Aquí hubo una pausa para que el Tuerto Martínez bebiera un poco de agua. Algunos estudiantes se limpiaron el océano de sudor que la emoción había escrito en sus frentes. El vendedor de salchichón gritó un pregón que fue acallado unánimemente por la muchedumbre de los admiradores del Tuerto Martínez, que lucía sublime. Pasó el avión de las once de la mañana, y alguien dice que desde un asiento de primera clase un pasajero gritó Tuerto, Tuerto, Tuertooo. Abajo, en tierra, el relato continuó:

“Pajarito Lagos entró a la cancha, fue hasta la esquina, colocó el balón, nos miró y se dispuso a llevarnos al cielo. El árbitro pitó, nuestro inmortal tomó carrera y chutó con tan mala fortuna (“no hay suerte pal hombre honrao”) que no tocó el balón: le dio la patada al banderín y cayó al piso en medio de un charco de sangre y un alarido desgarrador. Tuvo diecisiete fracturas en la pierna, desde la ingle hasta el tobillo, y estuvo cuatro meses hospitalizado en la clínica Minerva. En lo que concierne a nuestra desgracia, larga como un tren, ese partido también lo perdimos”.

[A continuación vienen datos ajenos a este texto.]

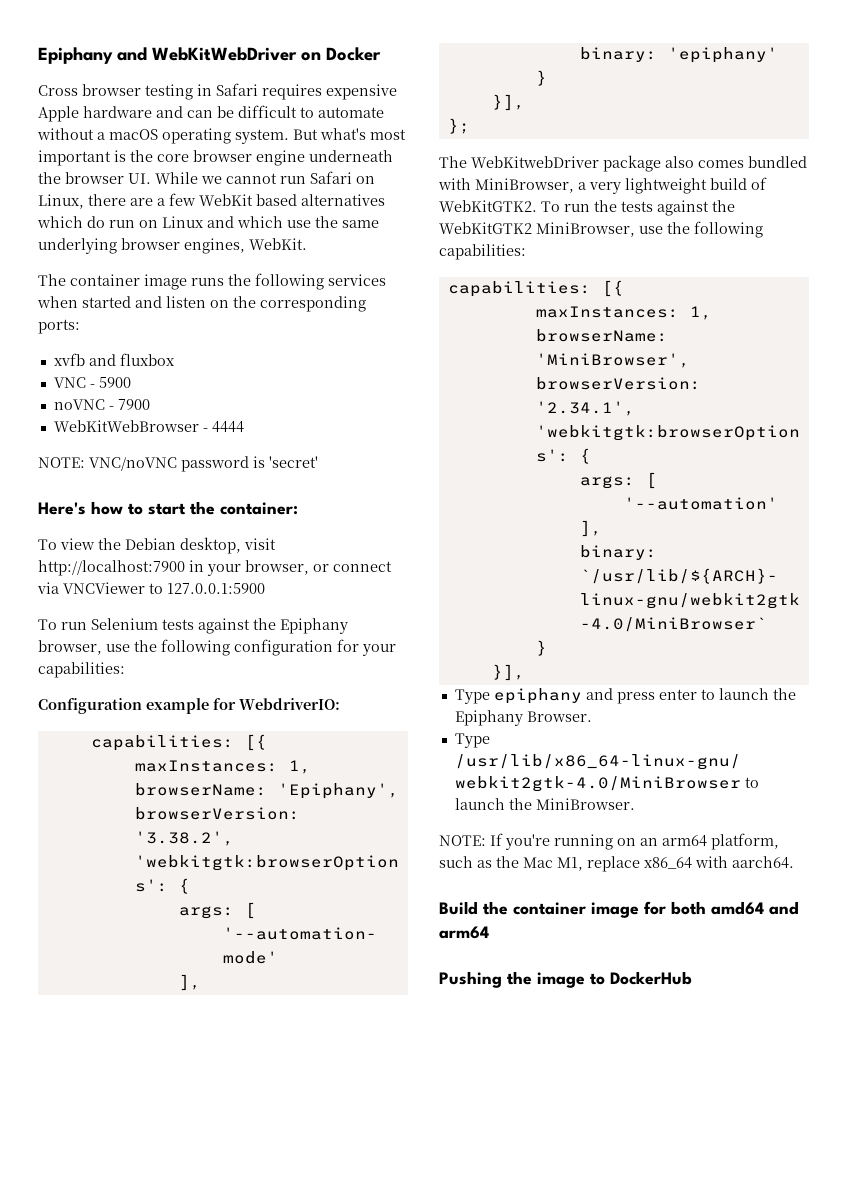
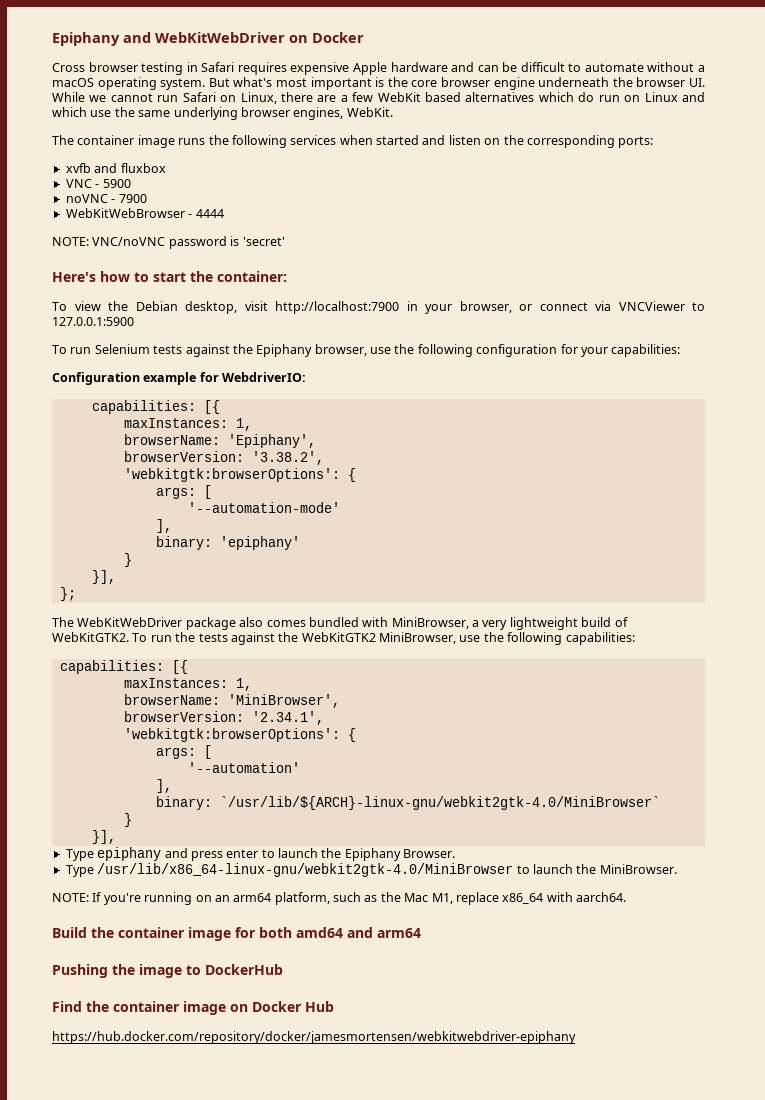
- The WebKitwebDriver package also comes bundled with MiniBrowser, a very lightweight build of WebKitGTK2.
+ The WebKitWebDriver package also comes bundled with MiniBrowser, a very lightweight build of WebKitGTK2.
+ Find the container image on Docker Hub
+ https://hub.docker.com/repository/docker/jamesmortensen/webkitwebdriver-epiphany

“Fue tanta nuestra indignación que mientras ese infeliz ídolo de barro duró hospitalizado, tramitamos una demanda penal por estafa contra los intereses económicos y morales de la sociedad, de tal suerte que al dejar la clínica el miserable del Pajarito Lagos tuvo que pagar un año de cárcel”, dijo el tuerto Martínez con rabia, a media voz y con la boca más torcida que nunca. En ese momento la cuenca del ojo hueco se le llenó de lágrimas color vinotinto y amarillo como el uniforme del Deportes Tolima, aseguró alguien después, al revivir este recuerdo.

“Cuando salió libre”, anotó el tuerto Martínez bajando el volumen, como si se fuera alejando y nos legara el eco, “Pajarito Lagos regresó a Argentina sin que la máquina del cuerpo de bomberos lo llevara al terminal de los buses (los de la aerolínea se negaron a transportarlo); iba solo (arrastraba la maleta, dijo alguien que lo vio pasar vestido de tristeza), sí, solo como el centro de la tierra, porque nadie fue a despedirlo ni le agradeció lanzándole los besos que merecería si hubiera triunfado con nosotros”.